İsveç'teki Kuran yakma provokasyonu sonrasında Türkiye'nin İsveç ve Finlandiya ile yaptığı görüşmeler kesilmişti. İsveç böylesi düşmanca davranışlar sergilerken ve dozajı bilerek artırırken Türkiye için aslında başka bir seçenek de söz konusu değil.
Ancak Batı medyasında yapılan açıklamalara bakarsanız müzakereleri bu hale sokanın Türkiye ve Erdoğan olduğunu düşünürsünüz. Zaten belli bir süredir Türkiye'deki seçimleri dizayn etmeye yönelik her türlü açıklama yapılıyordu. İsveç konusu da es geçilmedi. Bu sefer de Bloomberg'de Türkiye'yi suçlayan yazı yayınlandı.

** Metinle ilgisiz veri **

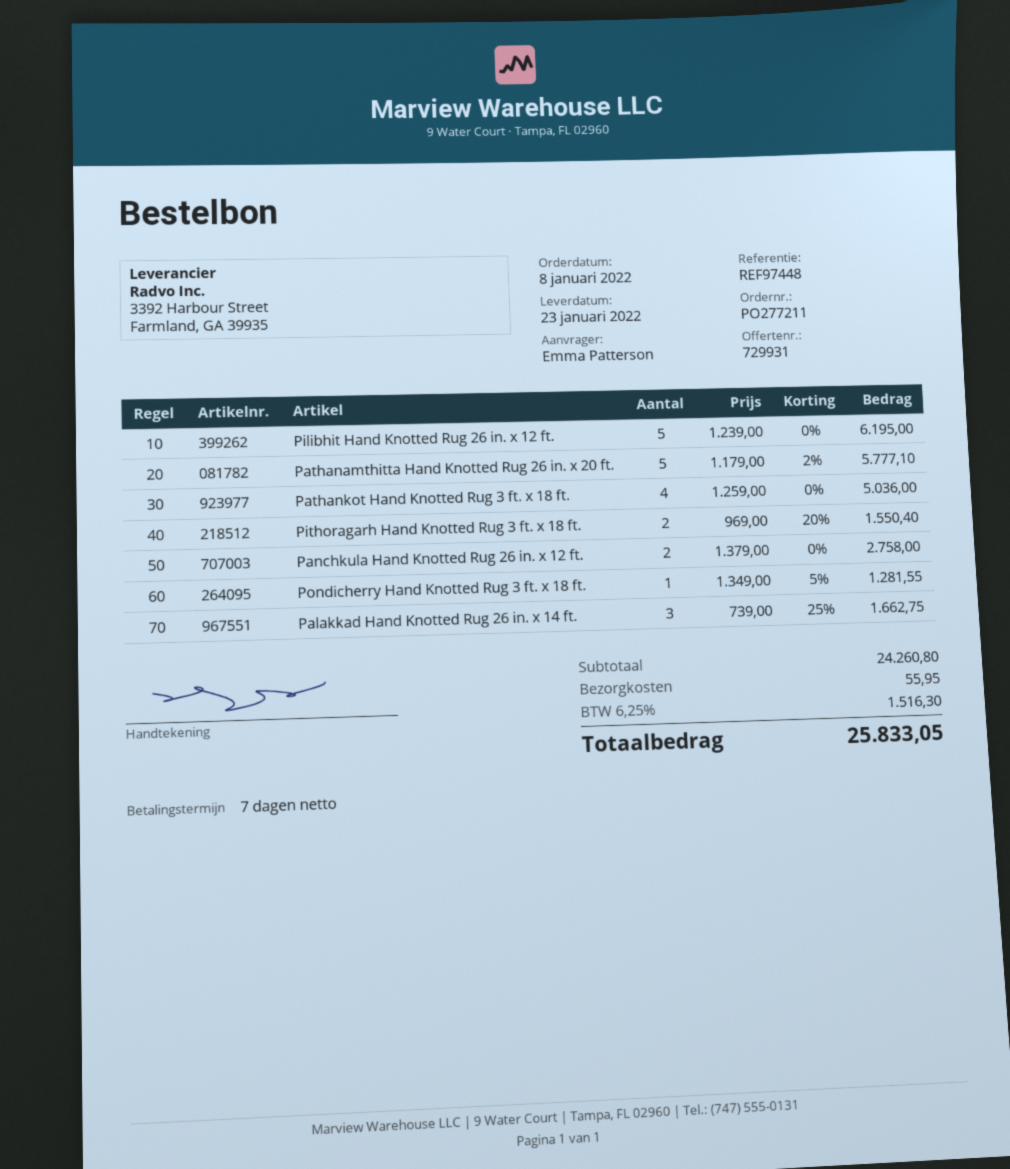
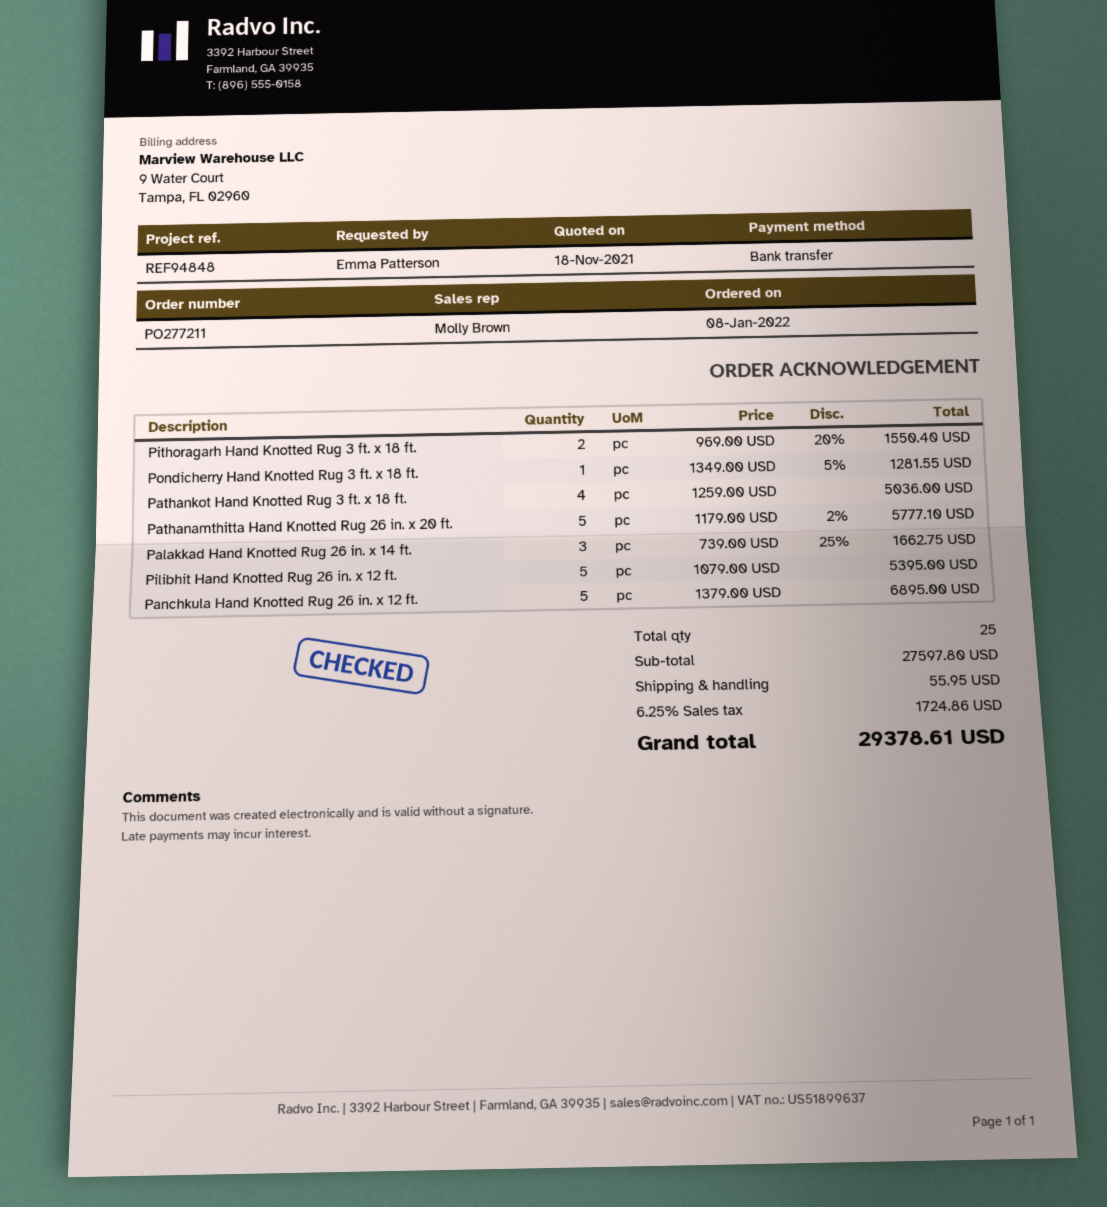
reference: REF97448 -> REF94848
Pilibhit Hand Knotted Rug 26 in. x 12 ft.: 5 x 1239.00 = 6195.00 -> 5 x 1079.00 = 5395.00
Panchkula Hand Knotted Rug 26 in. x 12 ft.: 2 x 1379.00 = 2758.00 -> 5 x 1379.00 = 6895.00
subtotal: 24260.80 -> 27597.80
tax: 6.25% = 1516.30 -> 6.25% = 1724.86
total: 25833.05 -> 29378.61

Dikkat eder misiniz şu işe? Belli bir sistematik içinde her gazetede sırayla Türkiye ve Erdoğan karşıtı yazılar çıkıyor. Siz bunun basın özgürlüğüne dayalı ve devlet politikalarından bağımsız yazılar olduğunu düşünmeye devam edebilirsiniz.
Ancak ben zerre kadar ihtimal vermiyorum. O kadar sistemli çıkıyor ki yazılar, arkasında bir kurgu olduğu aşikâr. Aslında yazıların içindeki temalar da tamamen birbirinin aynı. Sürekli kendini tekrar ediyor. "Tek adam yönetimi", "diktatör Erdoğan", "sorumsuz müttefik", "NATO'nun çıkarlarına zarar veriyor", "bunun bir bedeli olmalı", "NATO daha sıkı tedbirler almalı" gibi nakaratlar.
İçeride mesela tek bir soru yok İsveç'e yönelik. Neden bu provokasyonlara izin verdiğini sormak akıllarına da gelmiyor. En azından müzakereler devam ederken bunu yapmanın doğru olmayacağı bile söylenmiyor. Varsa yoksa Türkiye ve Erdoğan düşmanlığı. Hatta son yazıda Biden'a akıl veriliyor. Türkiye'yi nasıl tehdit etmesi gerektiği anlatılıyor. Sanki bunları Biden yönetimi söyletmiyormuş gibi.
Zaten Beyaz Saray'dan yapılan açıklamalar da benzer yönde. İsveç'in yaptığı provokasyon değil ifade özgürlüğüymüş. İsveç ve Finlandiya beraber NATO'ya üye olmalıymış. Türkiye'nin işi zorlaştırmaması gerekiyormuş.
"Bu nasıl bir müttefiklik hukuku", "Bu nasıl bir mantık" diye sormayın. Öyle işte. Uzun zamandır anlatmaya çalışıyorum. Genelde Batı ve özelde Washington, Türkiye'yi anlamamakta ısrar ediyor. Çünkü aradaki sadece bir anlayış sorunu değil, siyasi bir mesele. Batı, Erdoğan'ı deviremiyor. Deviremedikçe de mantıklı pazarlıktan uzaklaşıyor. Bu kadar tehdit, şantaj ve öfke hep o yüzden.
14 Mayıs'ta Erdoğan seçimi tekrar kazandığında artık bu işlerden vazgeçebileceklerini ve Erdoğan gerçeğini kabul etmek zorunda kalacaklarını düşünüyor olabilirsiniz. Ben ise öyle düşünmüyorum. Çünkü Türkiye'ye karşı hırslarını yenemiyorlar ve yeni gerçekleri göremiyorlar. Buradaki uzantıları yalakaca onlara hep duymak istediklerini söylüyor. Gerçekleri çarpıtıyor. Darbeyle bile deviremedikleri halde yeni gerçekliğe uyum sağlamayanlar ümidini hiçbir zaman yitirmeyecek.